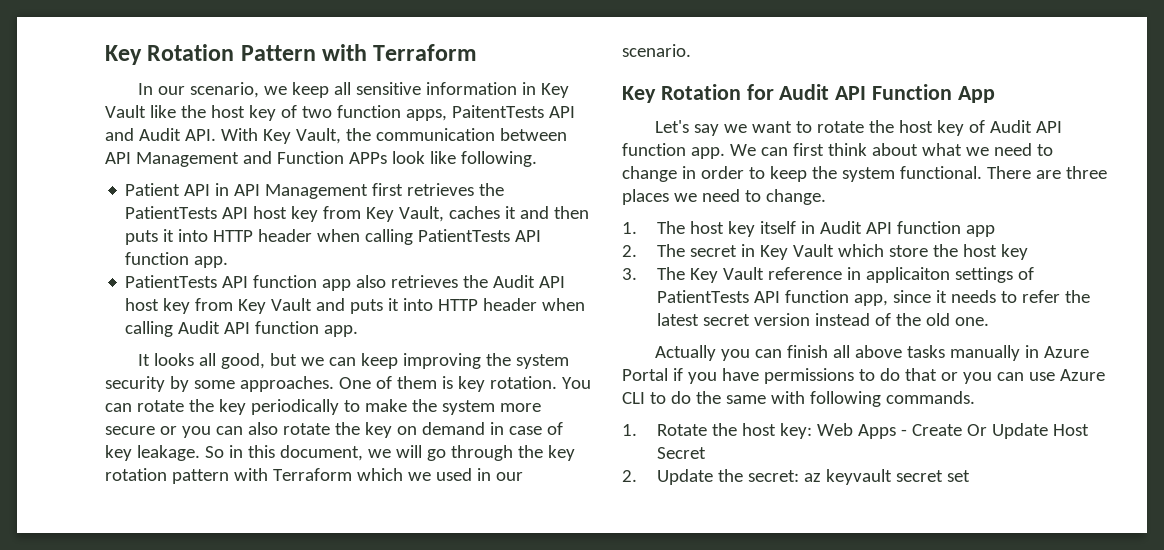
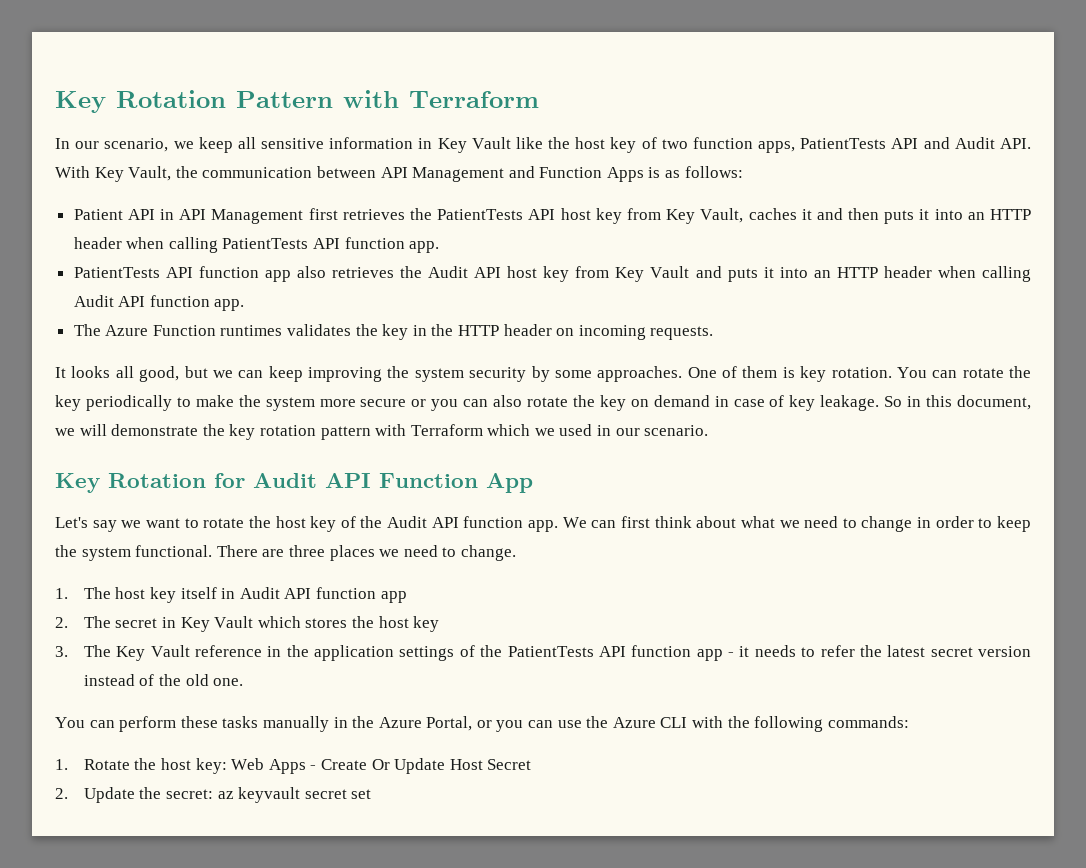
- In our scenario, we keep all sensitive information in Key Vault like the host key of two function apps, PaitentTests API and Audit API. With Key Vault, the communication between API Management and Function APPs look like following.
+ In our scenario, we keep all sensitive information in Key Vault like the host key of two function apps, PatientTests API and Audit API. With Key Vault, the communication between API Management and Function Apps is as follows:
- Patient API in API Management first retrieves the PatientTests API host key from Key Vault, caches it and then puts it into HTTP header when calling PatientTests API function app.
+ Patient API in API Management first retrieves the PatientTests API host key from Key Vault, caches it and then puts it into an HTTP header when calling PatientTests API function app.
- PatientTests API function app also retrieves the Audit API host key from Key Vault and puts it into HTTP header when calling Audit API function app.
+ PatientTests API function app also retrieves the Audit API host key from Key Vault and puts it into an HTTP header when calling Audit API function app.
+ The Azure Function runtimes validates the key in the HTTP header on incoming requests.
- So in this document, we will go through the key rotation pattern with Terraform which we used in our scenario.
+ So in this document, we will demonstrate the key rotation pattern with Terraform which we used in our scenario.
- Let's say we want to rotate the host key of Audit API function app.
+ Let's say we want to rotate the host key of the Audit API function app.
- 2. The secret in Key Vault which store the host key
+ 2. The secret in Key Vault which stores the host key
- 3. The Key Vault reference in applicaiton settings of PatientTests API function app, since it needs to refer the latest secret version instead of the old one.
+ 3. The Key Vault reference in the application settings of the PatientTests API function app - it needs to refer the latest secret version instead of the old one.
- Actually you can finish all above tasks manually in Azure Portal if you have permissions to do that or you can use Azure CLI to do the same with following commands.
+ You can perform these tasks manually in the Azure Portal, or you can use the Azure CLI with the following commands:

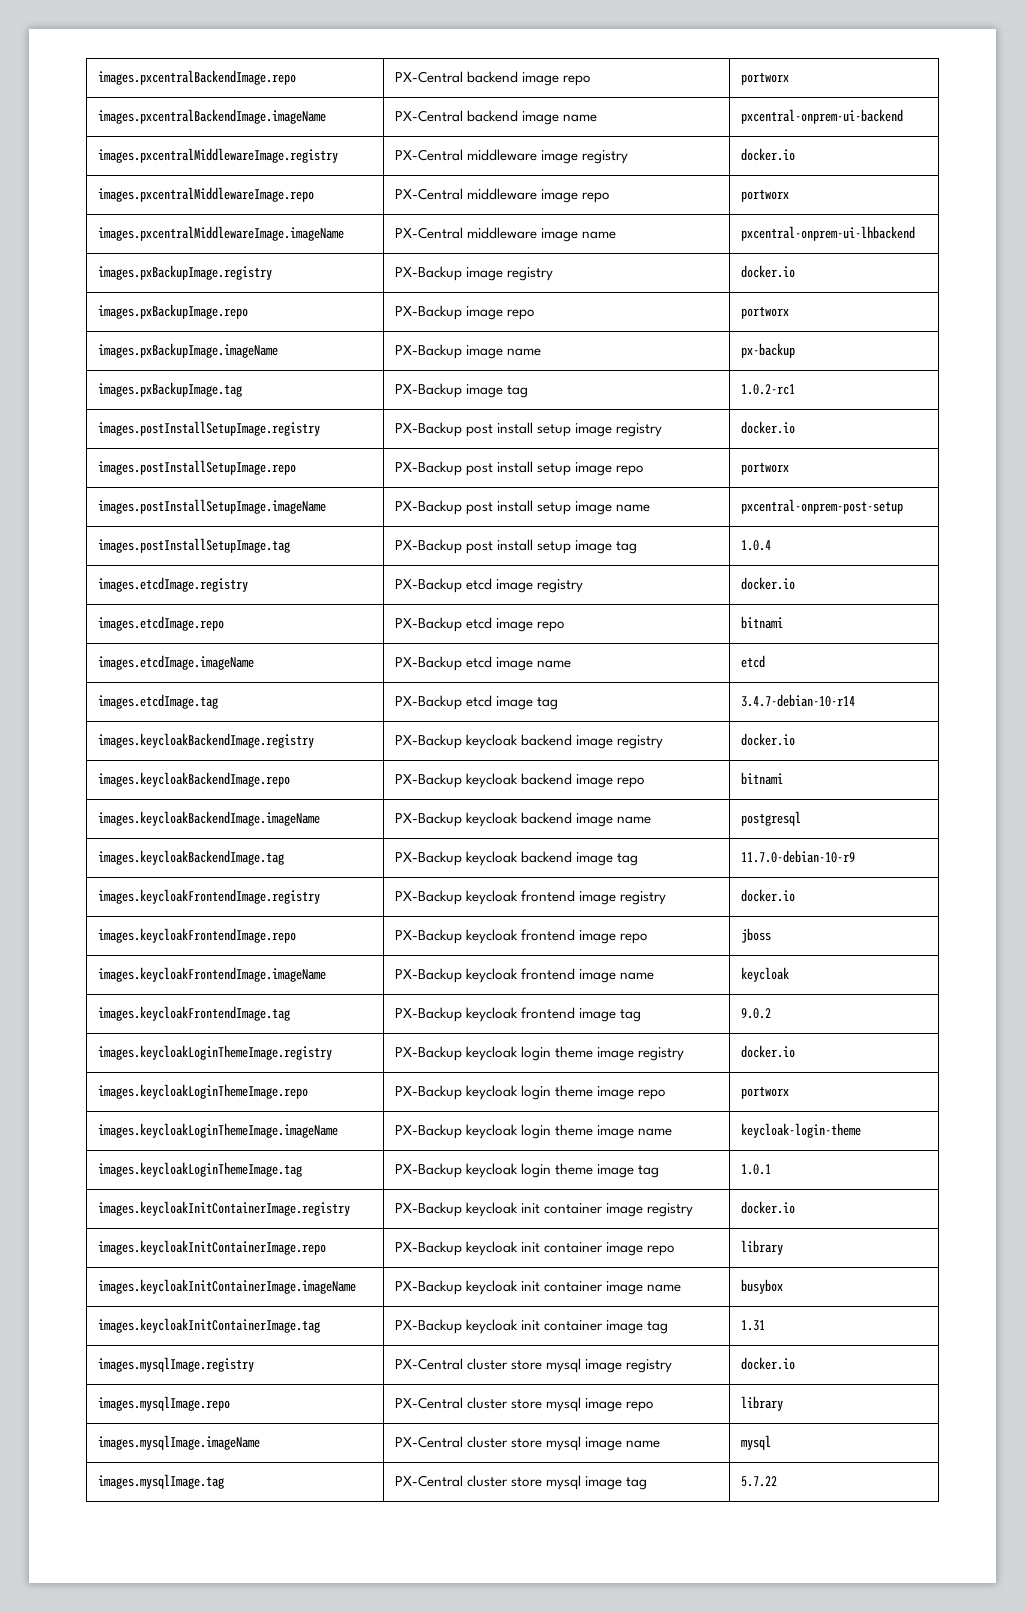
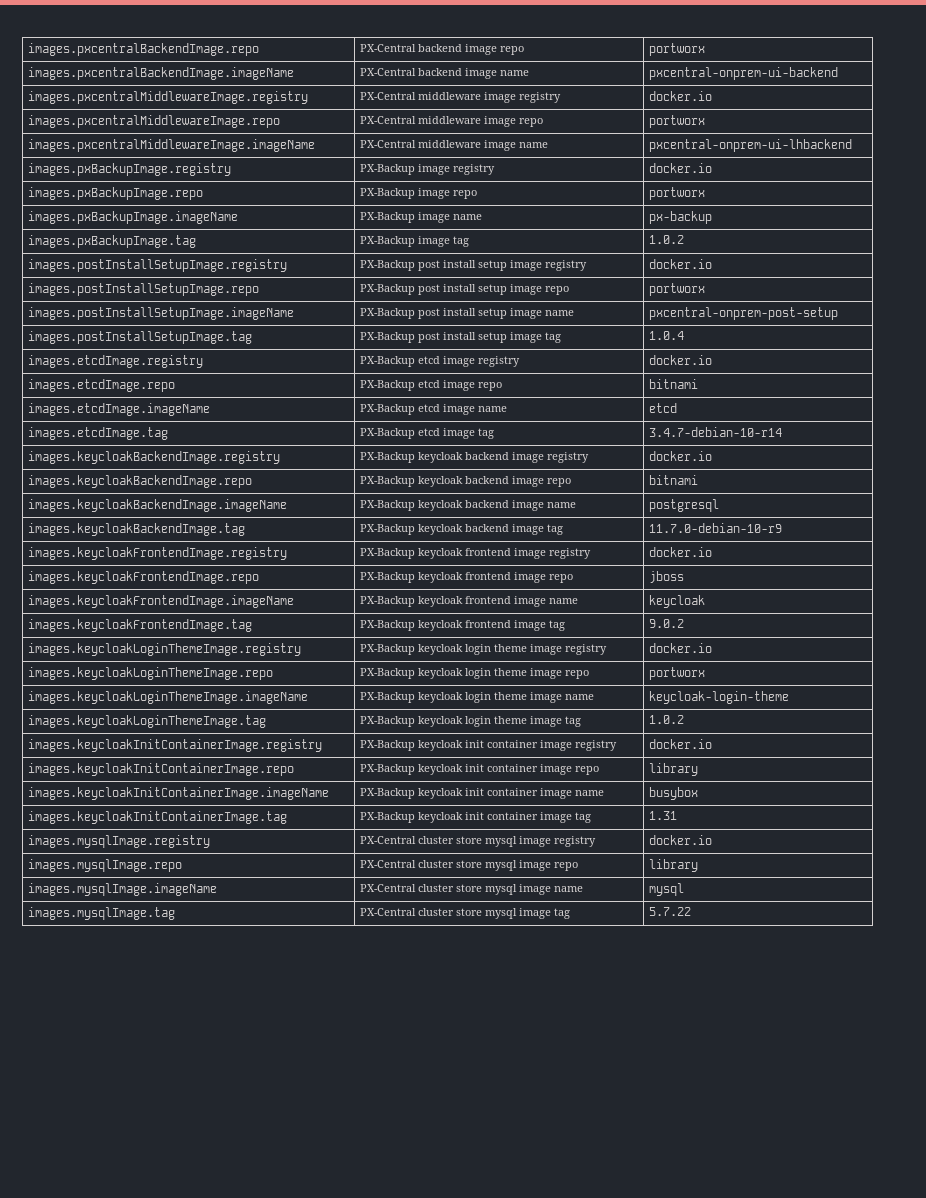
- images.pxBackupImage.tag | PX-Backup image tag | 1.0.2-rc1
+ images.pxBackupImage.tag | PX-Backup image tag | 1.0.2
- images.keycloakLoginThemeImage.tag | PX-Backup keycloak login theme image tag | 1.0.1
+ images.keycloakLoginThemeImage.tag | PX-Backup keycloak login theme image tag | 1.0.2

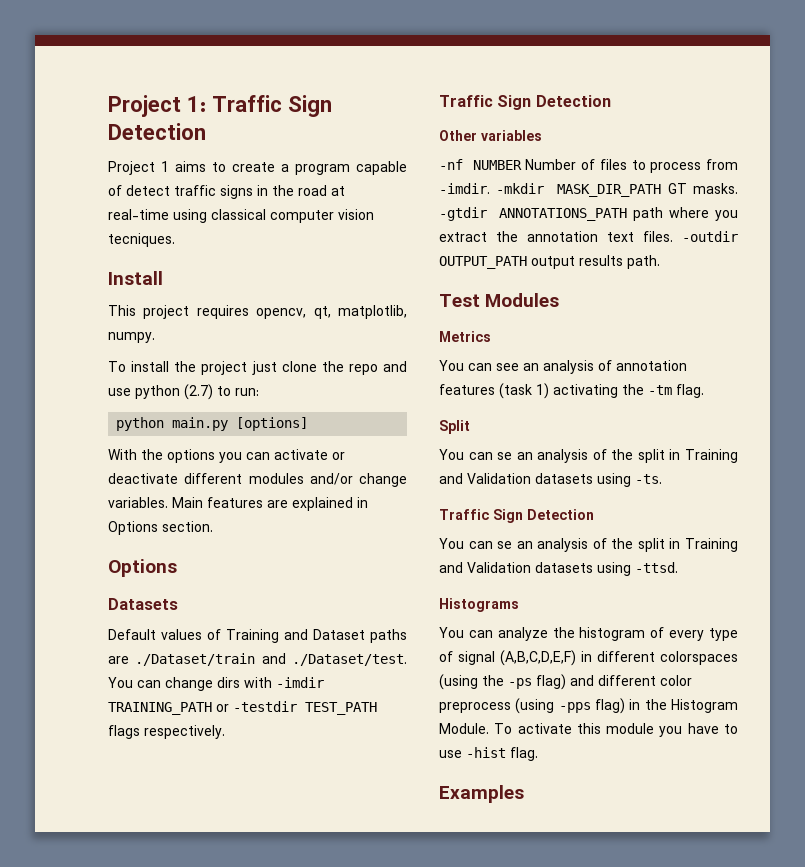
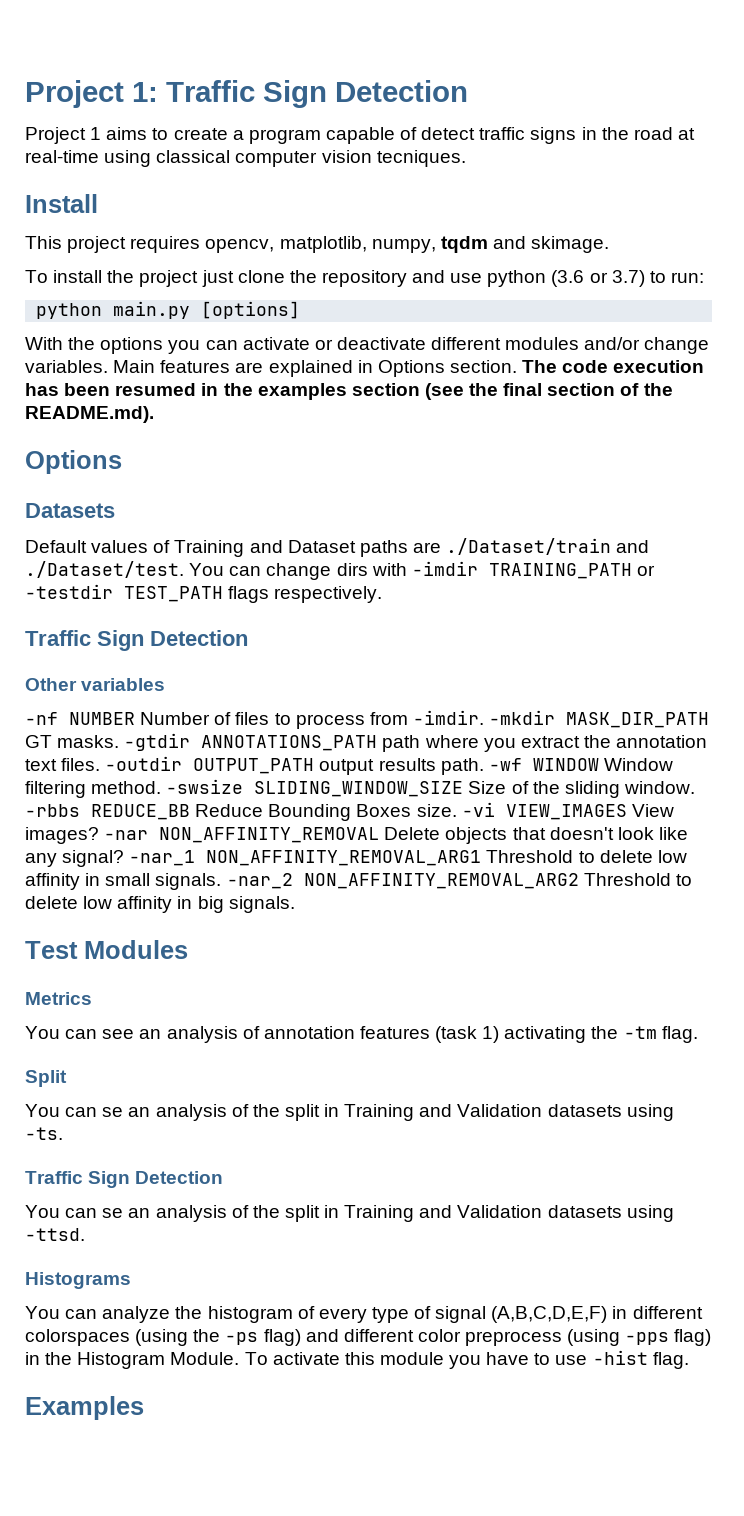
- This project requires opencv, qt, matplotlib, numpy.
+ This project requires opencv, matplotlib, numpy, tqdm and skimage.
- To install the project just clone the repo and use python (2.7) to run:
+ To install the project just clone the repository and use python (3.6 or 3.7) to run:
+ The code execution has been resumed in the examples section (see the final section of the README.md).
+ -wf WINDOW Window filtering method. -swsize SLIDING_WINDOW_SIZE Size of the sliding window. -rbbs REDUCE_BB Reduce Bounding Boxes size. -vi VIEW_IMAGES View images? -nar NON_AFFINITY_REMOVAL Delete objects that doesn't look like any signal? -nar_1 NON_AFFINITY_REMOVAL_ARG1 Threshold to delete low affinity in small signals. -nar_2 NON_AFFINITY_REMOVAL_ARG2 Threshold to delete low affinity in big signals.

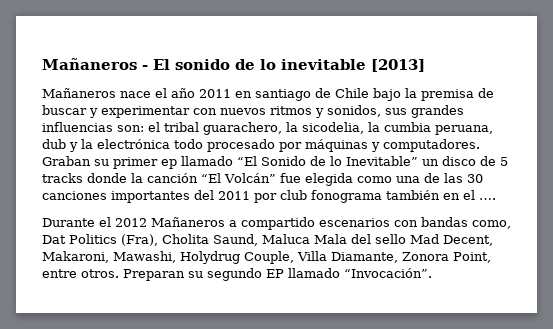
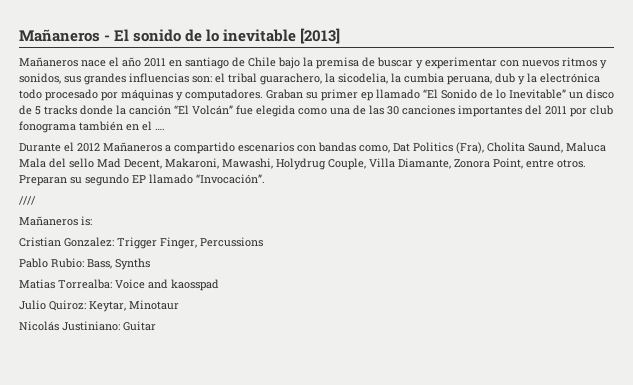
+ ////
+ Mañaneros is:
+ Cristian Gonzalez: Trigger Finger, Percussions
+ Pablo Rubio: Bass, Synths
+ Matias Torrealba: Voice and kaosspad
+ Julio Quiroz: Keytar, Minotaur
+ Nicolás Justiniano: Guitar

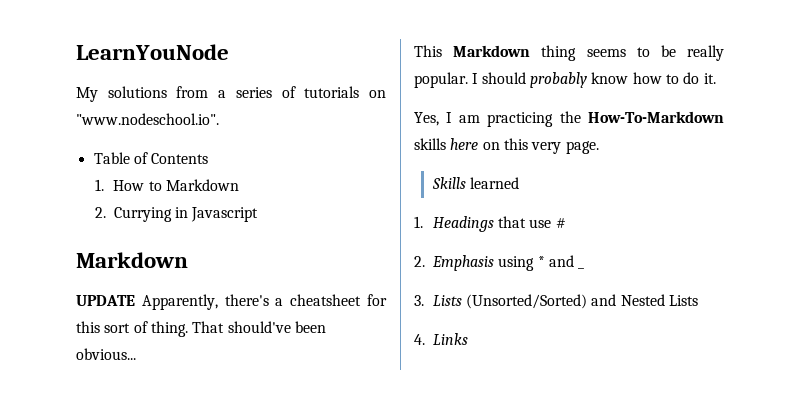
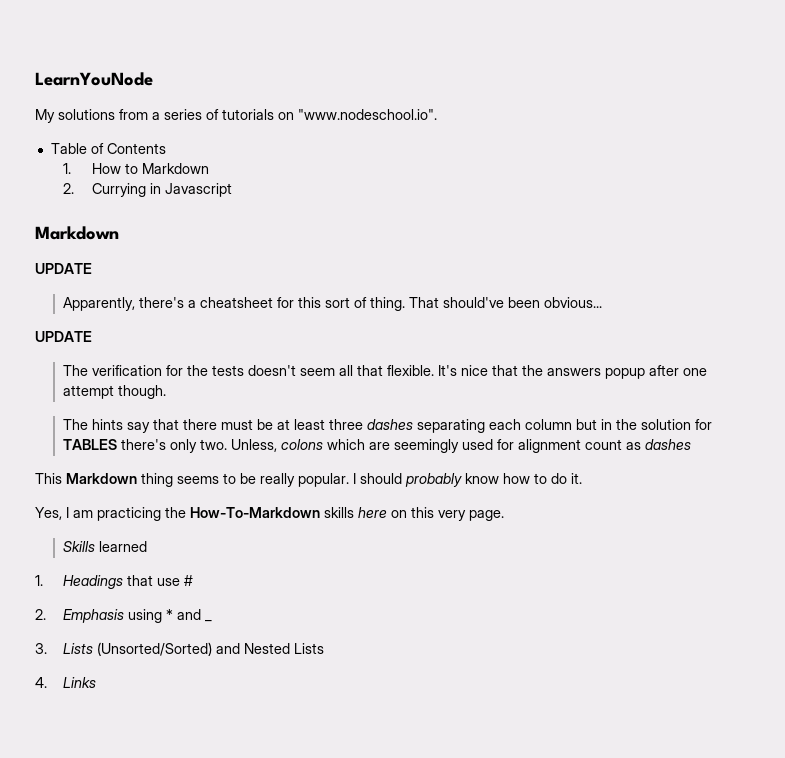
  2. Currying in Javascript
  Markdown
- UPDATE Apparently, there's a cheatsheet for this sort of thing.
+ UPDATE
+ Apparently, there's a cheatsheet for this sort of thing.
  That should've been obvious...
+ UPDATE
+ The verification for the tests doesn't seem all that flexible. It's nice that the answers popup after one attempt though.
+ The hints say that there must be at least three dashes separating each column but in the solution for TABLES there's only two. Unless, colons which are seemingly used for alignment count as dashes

* Task
Print every line of the material exactly as written, but drop the pictures.

* Solution
- In our scenario, we keep all sensitive information in Key Vault like the host key of two function apps, PaitentTests API and Audit API. With Key Vault, the communication between API Management and Function APPs look like following.
+ In our scenario, we keep all sensitive information in Key Vault like the host key of two function apps, PatientTests API and Audit API. With Key Vault, the communication between API Management and Function Apps is as follows:
- Patient API in API Management first retrieves the PatientTests API host key from Key Vault, caches it and then puts it into HTTP header when calling PatientTests API function app.
+ Patient API in API Management first retrieves the PatientTests API host key from Key Vault, caches it and then puts it into an HTTP header when calling PatientTests API function app.
- PatientTests API function app also retrieves the Audit API host key from Key Vault and puts it into HTTP header when calling Audit API function app.
+ PatientTests API function app also retrieves the Audit API host key from Key Vault and puts it into an HTTP header when calling Audit API function app.
+ The Azure Function runtimes validates the key in the HTTP header on incoming requests.
- So in this document, we will go through the key rotation pattern with Terraform which we used in our scenario.
+ So in this document, we will demonstrate the key rotation pattern with Terraform which we used in our scenario.
- Let's say we want to rotate the host key of Audit API function app.
+ Let's say we want to rotate the host key of the Audit API function app.
- 2. The secret in Key Vault which store the host key
+ 2. The secret in Key Vault which stores the host key
- 3. The Key Vault reference in applicaiton settings of PatientTests API function app, since it needs to refer the latest secret version instead of the old one.
+ 3. The Key Vault reference in the application settings of the PatientTests API function app - it needs to refer the latest secret version instead of the old one.
- Actually you can finish all above tasks manually in Azure Portal if you have permissions to do that or you can use Azure CLI to do the same with following commands.
+ You can perform these tasks manually in the Azure Portal, or you can use the Azure CLI with the following commands:

- images.pxBackupImage.tag | PX-Backup image tag | 1.0.2-rc1
+ images.pxBackupImage.tag | PX-Backup image tag | 1.0.2
- images.keycloakLoginThemeImage.tag | PX-Backup keycloak login theme image tag | 1.0.1
+ images.keycloakLoginThemeImage.tag | PX-Backup keycloak login theme image tag | 1.0.2

- This project requires opencv, qt, matplotlib, numpy.
+ This project requires opencv, matplotlib, numpy, tqdm and skimage.
- To install the project just clone the repo and use python (2.7) to run:
+ To install the project just clone the repository and use python (3.6 or 3.7) to run:
+ The code execution has been resumed in the examples section (see the final section of the README.md).
+ -wf WINDOW Window filtering method. -swsize SLIDING_WINDOW_SIZE Size of the sliding window. -rbbs REDUCE_BB Reduce Bounding Boxes size. -vi VIEW_IMAGES View images? -nar NON_AFFINITY_REMOVAL Delete objects that doesn't look like any signal? -nar_1 NON_AFFINITY_REMOVAL_ARG1 Threshold to delete low affinity in small signals. -nar_2 NON_AFFINITY_REMOVAL_ARG2 Threshold to delete low affinity in big signals.

+ ////
+ Mañaneros is:
+ Cristian Gonzalez: Trigger Finger, Percussions
+ Pablo Rubio: Bass, Synths
+ Matias Torrealba: Voice and kaosspad
+ Julio Quiroz: Keytar, Minotaur
+ Nicolás Justiniano: Guitar

  2. Currying in Javascript
  Markdown
- UPDATE Apparently, there's a cheatsheet for this sort of thing.
+ UPDATE
+ Apparently, there's a cheatsheet for this sort of thing.
  That should've been obvious...
+ UPDATE
+ The verification for the tests doesn't seem all that flexible. It's nice that the answers popup after one attempt though.
+ The hints say that there must be at least three dashes separating each column but in the solution for TABLES there's only two. Unless, colons which are seemingly used for alignment count as dashes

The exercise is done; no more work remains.